§ **RECORD EXCERPTS**:
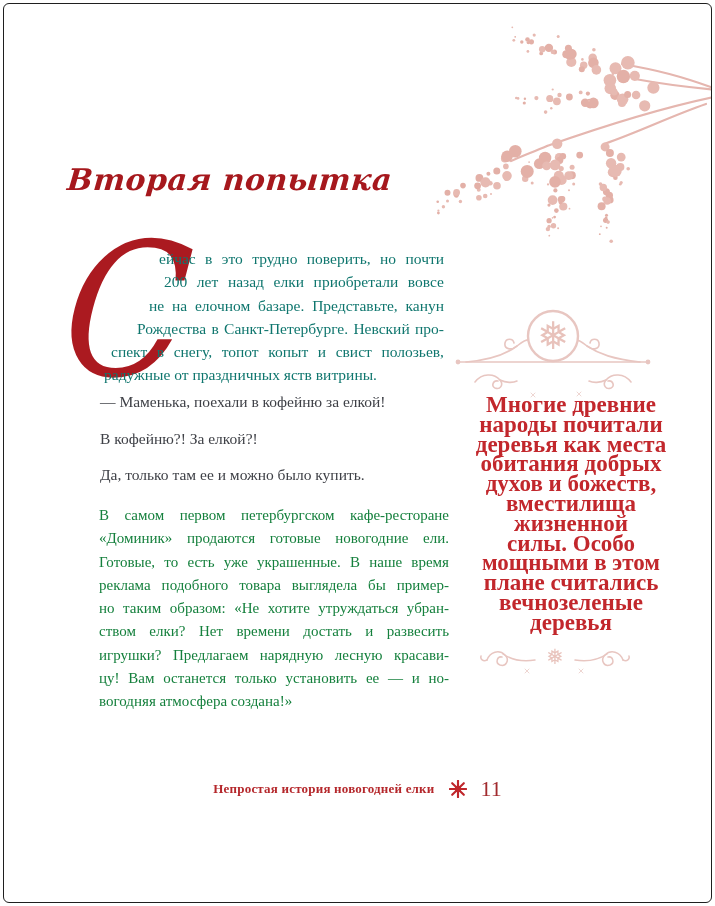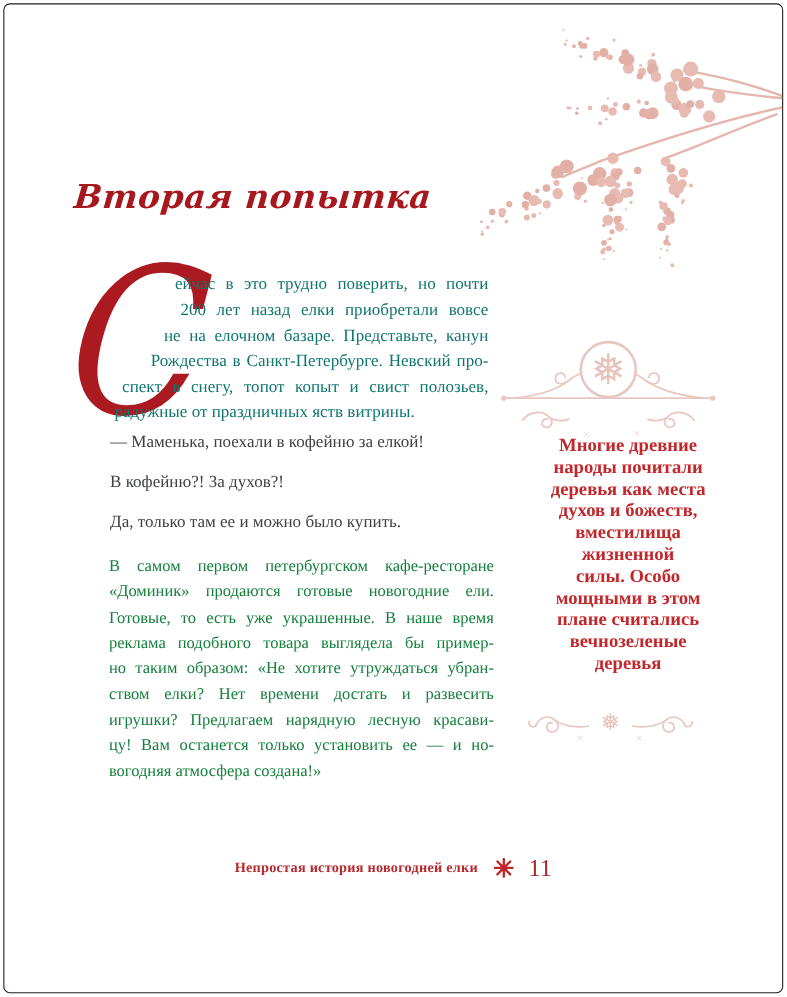--- a/index.html
+++ b/index.html
@@ -20,7 +20,7 @@
   .para2 .ln.last{text-align-last:left;}
   .orn-top{position:absolute;left:449px;top:298px;}
   .sidebar-text{position:absolute;left:453px;top:391px;width:228px;text-align:center;
-                font-size:17px;line-height:19.8px;font-weight:bold;color:#c2272c;}
+                font-size:23px;line-height:19.8px;font-weight:bold;color:#c2272c;}
   .orn-bottom{position:absolute;left:473px;top:637px;}
   .footer{position:absolute;left:0;top:772px;width:100%;display:flex;justify-content:center;align-items:center;gap:14px;}
   .footer-title{font-size:13px;font-weight:bold;color:#b5282c;letter-spacing:.2px;}

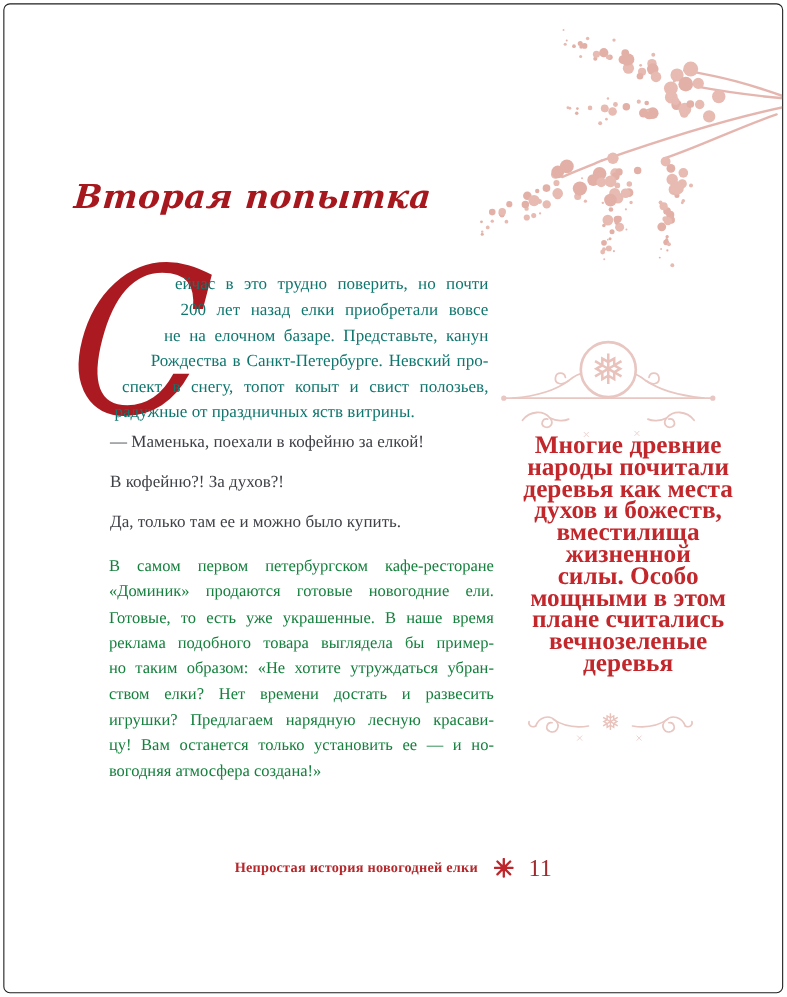--- a/index.html
+++ b/index.html
@@ -224,7 +224,7 @@
 
   <div class="dialogue">
     <div class="dl">—  Маменька, поехали в кофейню за елкой!</div>
-    <div class="dl">В кофейню?! За духов?!</div>
+    <div class="dl">В кофейню?! За елкой?!</div>
     <div class="dl">Да, только там ее и можно было купить.</div>
   </div>
 

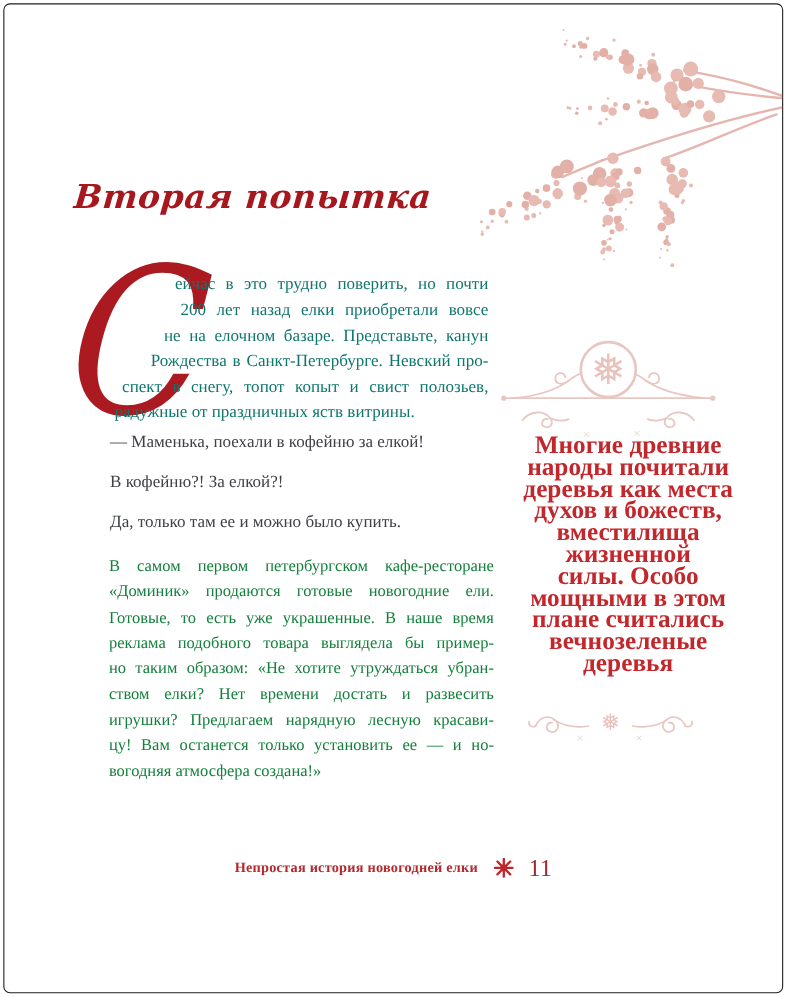--- a/index.html
+++ b/index.html
@@ -266,6 +266,7 @@
     <div>Многие древние</div>
     <div>народы почитали</div>
     <div>деревья как места</div>
+    <div>обитания добрых</div>
     <div>духов и божеств,</div>
     <div>вместилища</div>
     <div>жизненной</div>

§ **WHAT YOU ARE ASKED TO DO**: Reproduce precisely the lines of the listing above, from the line containing "можно было купить.</div>" to the last line, both ends included. Pictures are to be omitted.

§ **RESULT OF THIS TASK**:
     <div class="dl">Да, только там ее и можно было купить.</div>
   </div>
 

--- a/index.html
+++ b/index.html
@@ -266,6 +266,7 @@
     <div>Многие древние</div>
     <div>народы почитали</div>
     <div>деревья как места</div>
+    <div>обитания добрых</div>
     <div>духов и божеств,</div>
     <div>вместилища</div>
     <div>жизненной</div>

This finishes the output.